→ AIM OF THE TASK
Under this line are the records; write out word for word the part that begins at the line containing "order date: 2016-05-29 -> 2016-06-03" and ends at the line containing "total: 608.37 -> 472.27", and no more.

(Detected change data)
[Start of section]
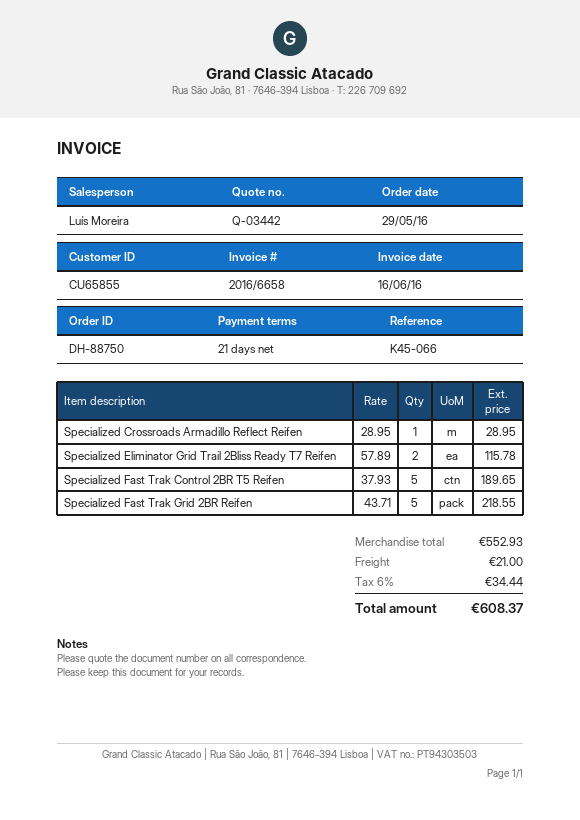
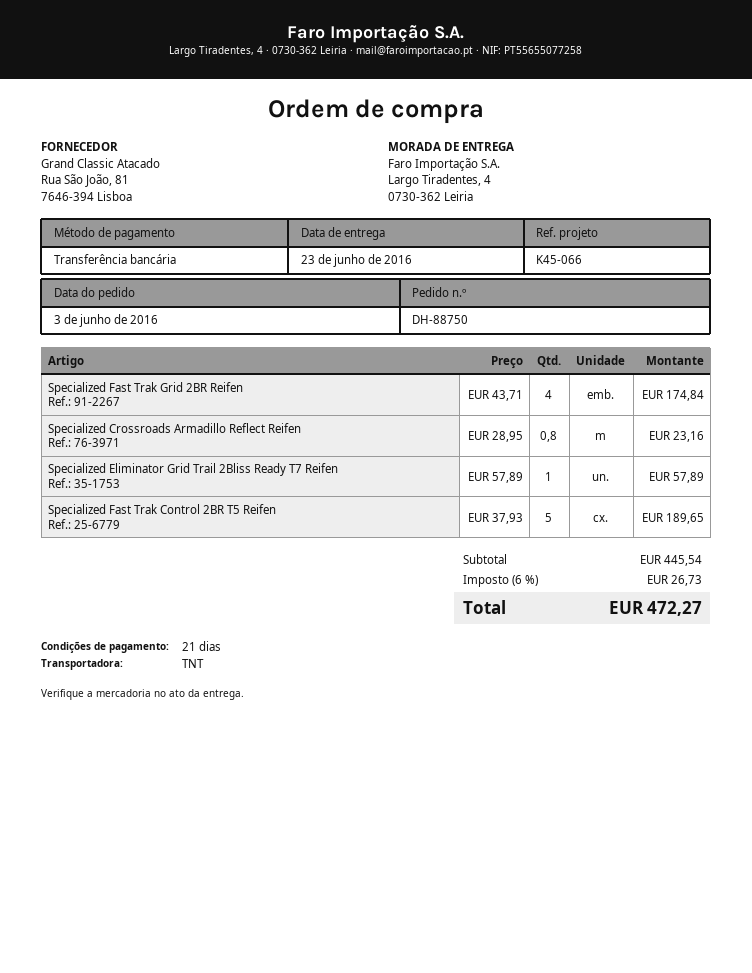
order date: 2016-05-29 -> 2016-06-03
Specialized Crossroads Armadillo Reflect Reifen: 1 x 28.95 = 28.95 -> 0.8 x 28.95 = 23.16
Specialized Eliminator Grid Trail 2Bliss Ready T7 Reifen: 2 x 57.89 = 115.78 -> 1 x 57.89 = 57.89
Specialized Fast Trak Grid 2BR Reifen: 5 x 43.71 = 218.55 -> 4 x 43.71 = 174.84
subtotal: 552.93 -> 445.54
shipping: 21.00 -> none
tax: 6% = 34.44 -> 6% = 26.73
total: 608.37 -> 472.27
[End of section]
[Start of section]
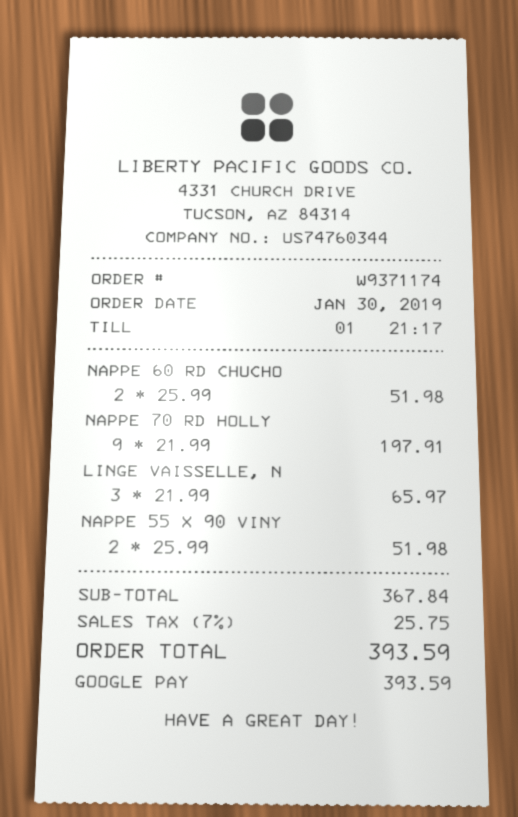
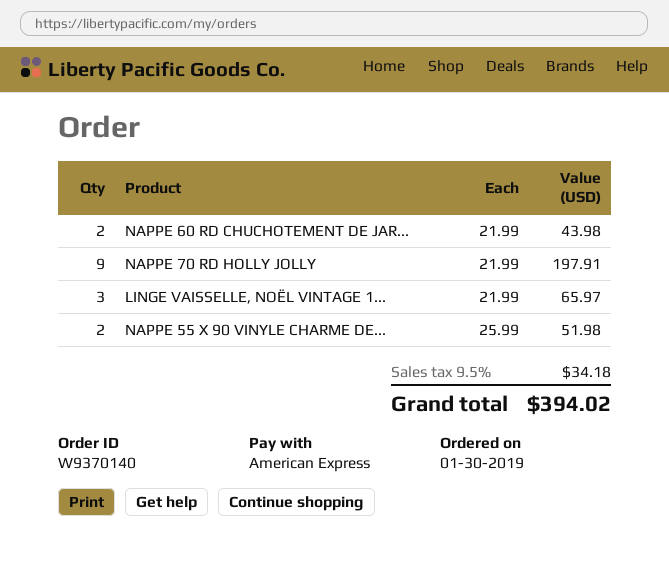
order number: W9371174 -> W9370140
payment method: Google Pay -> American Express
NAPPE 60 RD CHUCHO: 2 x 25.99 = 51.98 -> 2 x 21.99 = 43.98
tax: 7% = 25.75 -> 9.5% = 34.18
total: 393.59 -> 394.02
[End of section]
→ REPLY TO THE EXERCISE
order date: 2016-05-29 -> 2016-06-03
Specialized Crossroads Armadillo Reflect Reifen: 1 x 28.95 = 28.95 -> 0.8 x 28.95 = 23.16
Specialized Eliminator Grid Trail 2Bliss Ready T7 Reifen: 2 x 57.89 = 115.78 -> 1 x 57.89 = 57.89
Specialized Fast Trak Grid 2BR Reifen: 5 x 43.71 = 218.55 -> 4 x 43.71 = 174.84
subtotal: 552.93 -> 445.54
shipping: 21.00 -> none
tax: 6% = 34.44 -> 6% = 26.73
total: 608.37 -> 472.27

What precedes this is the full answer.